It is not hard to see that this protocol is consistent under condition \(W' = \) “1/2 the committee is honest”); additionally, it satisfies liveness with optimistic responsiveness under condition \(O = \) “leader is honest, and 3/4 of the committee is honest”. In fact, under these optimistic condition, we only need 2 communication rounds to confirm a transaction! This approach is extremely practical and indeed this protocol is often used in practice—for instance chain.com use something very similar as their permissioned blockchain (and manage to handle a very high volume of transactions with fast confirmations).

The problem with this approach, however, is that the protocol does not satisfy liveness (even “slow” liveness) under condition \(W'\). If the leader is cheating (or is simply taken down from the network), the protocol halts. (Indeed, in this case chain.com resorts to manually fixing the issue.)

To overcome this problem, we leverage the underlying (slow) blockchain protocol, which satisfies both consistency and liveness under \(W = \) “honest majority of players”. Roughly speaking, if players notice that transactions are not getting confirmed by the leader/committee, some “evidence” of this is sent to the underlying blockchain.
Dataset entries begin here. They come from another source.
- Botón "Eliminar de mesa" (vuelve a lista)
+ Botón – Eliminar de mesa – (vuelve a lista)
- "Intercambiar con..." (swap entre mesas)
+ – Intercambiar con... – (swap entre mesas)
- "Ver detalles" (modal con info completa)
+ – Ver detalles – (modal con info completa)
We then enter a “cool-down” period, where committee members stop signing messages from the leader, yet we allow players to broadcast any notarized transactions they have seen so far. The length of the cool-down period is counted in blocks on the underlying blockchain (say \(\kappa \) blocks where \(\kappa \) is a security parameter). Finally, after the cool-down period ends, we can safely enter a “slow period” where transactions only get confirmed in the underlying blockchain. We can next use the blockchain to switch out the leader (if needed) and begin a new epoch of the optimistic protocol.

Let us point out the reason for having a cool-down period: without it, players may disagree on the set of transactions that have been confirmed before entering the “slow mode”, and thus may end up with inconsistent views. The cool-down period enables honest players to post all notarized transactions they have seen to the (slow) underlying blockchain, and thus (slowly) reach consistency of this set of transactions; once we have reached this consistent view (at the end of the cool-down), we can finally fully switch over to confirming new transactions on the blockchain.
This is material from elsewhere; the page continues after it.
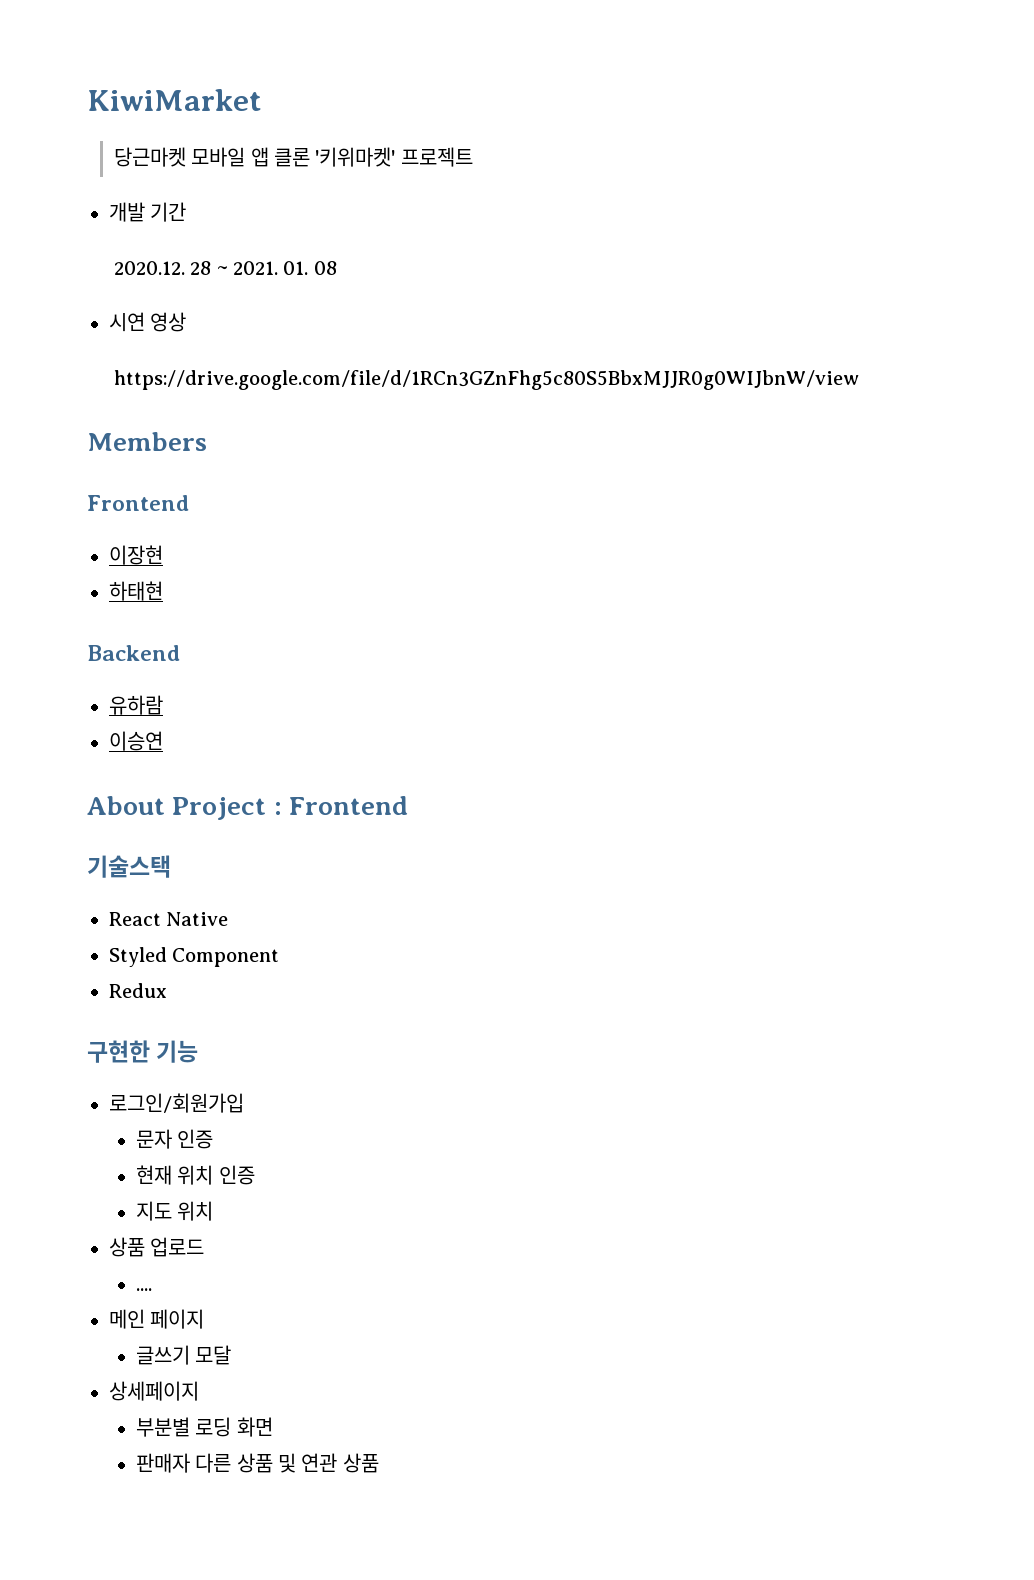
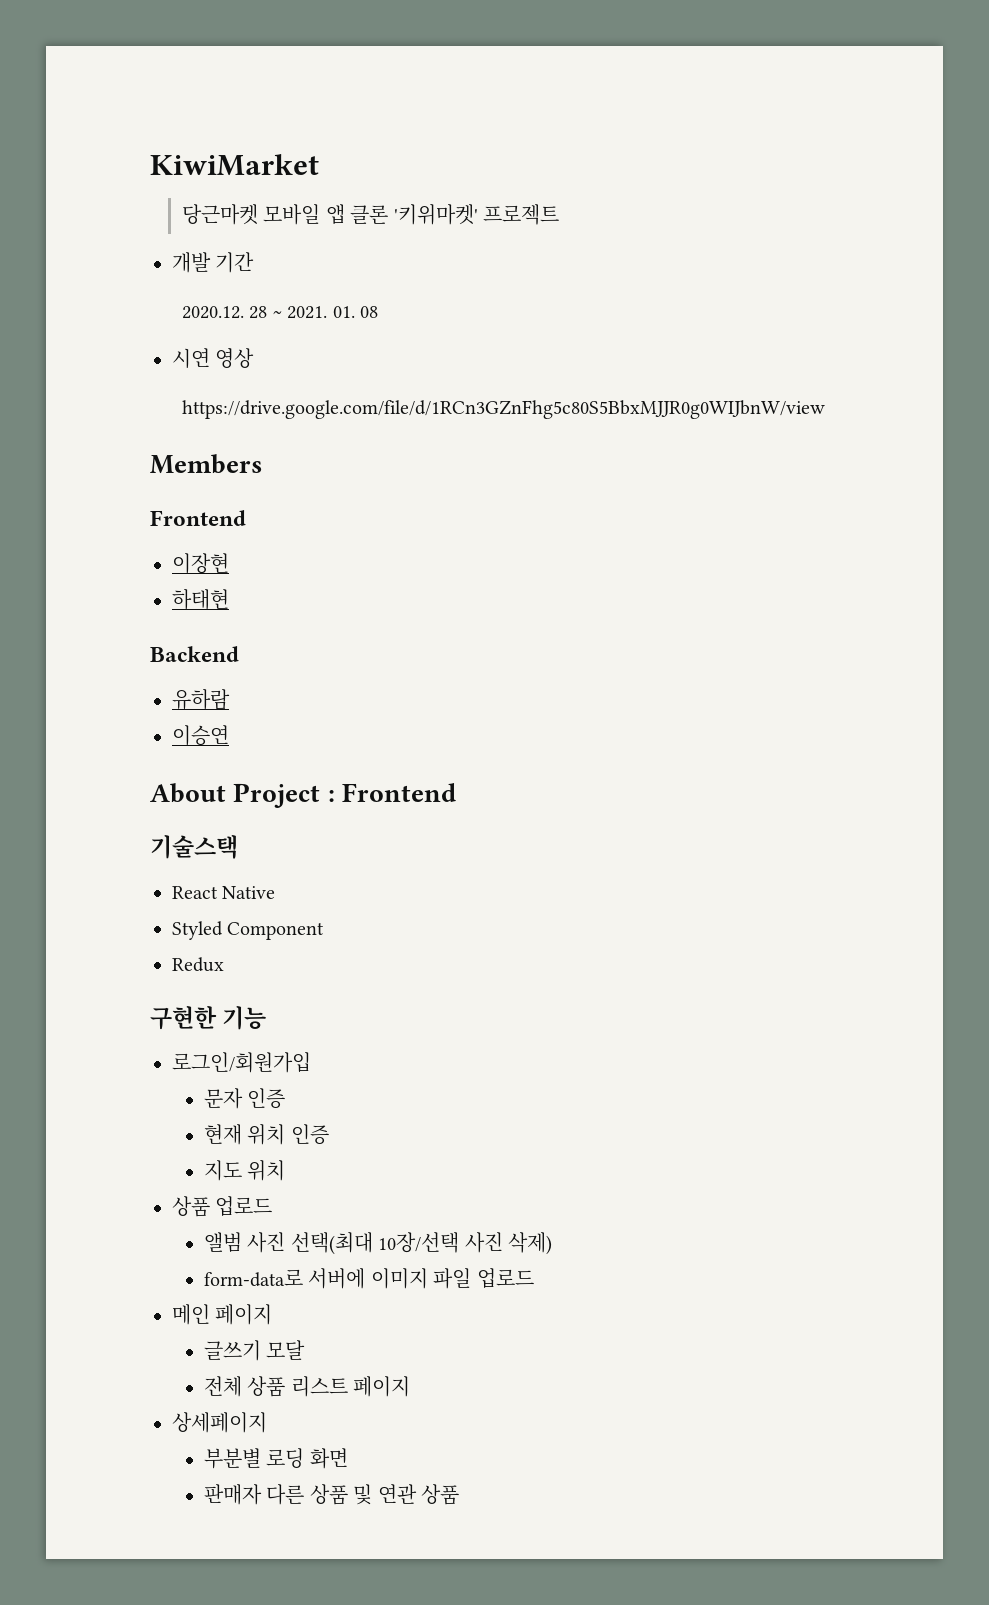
- ....
+ 앨범 사진 선택(최대 10장/선택 사진 삭제)
+ form-data로 서버에 이미지 파일 업로드
+ 전체 상품 리스트 페이지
Collecting evidence of cheating. It only remains to explain how to collect evidence that the leader (and/or committee) is cheating or is simply “unavailable”. This turns out to also be simple: if a player notices that his transaction is not getting confirmed by the leader or committee, he can send the transaction to the underlying blockchain. The leader is additionally instructed to confirm all transactions it sees on the blockchain.

Now, if players see some transaction on the blockchain, that has not gotten notarized within a sufficiently long amount of time—counted in blocks in the underlying blockchains (say within n blocks)—they know that the leader/committee must be cheating/unavailable, and thus should enter the cool-down period. (Note that as long as the leader can confirm transactions before n blocks are created on the underlying blockchain, he cannot be “falsely accused”; and, by the security of the underlying blockchains those blocks cannot be created too fast.)

Selecting the committee. So far we have constructed a protocol that satisfies consistency and liveness under conditions \(W \cap W'\) (i.e., assuming an honest majority of players, and an honest majority in the committee), and additionally satisfies liveness with optimistic responsiveness under condition O. The question now is how to select the committee. We consider two different approaches:

  • Using all players as the committee: In a permissioned setting, the simplest approach is to simply use all players as the committee. In this case, \(W' = W\) and thus, we trivially have resilience under W. A variant of this approach with improved communication complexity is to subsample a committee among the set of players (for instance, using the approach in [11] which additionally requires a random oracle), and change committees on a regular basis (to ensure adaptive security)—the resulting protocol, however, will only be secure if corruptions are “slow” (to ensure the attacker does not have time to corrupt the whole committee before it gets switched out). If sub-sampling is instead done “secretly” using a VRF and a random oracle (as in [32]), we can also ensure that the resulting protocol is adaptively secure in a model with erasures, even with “instantaneous corruption”.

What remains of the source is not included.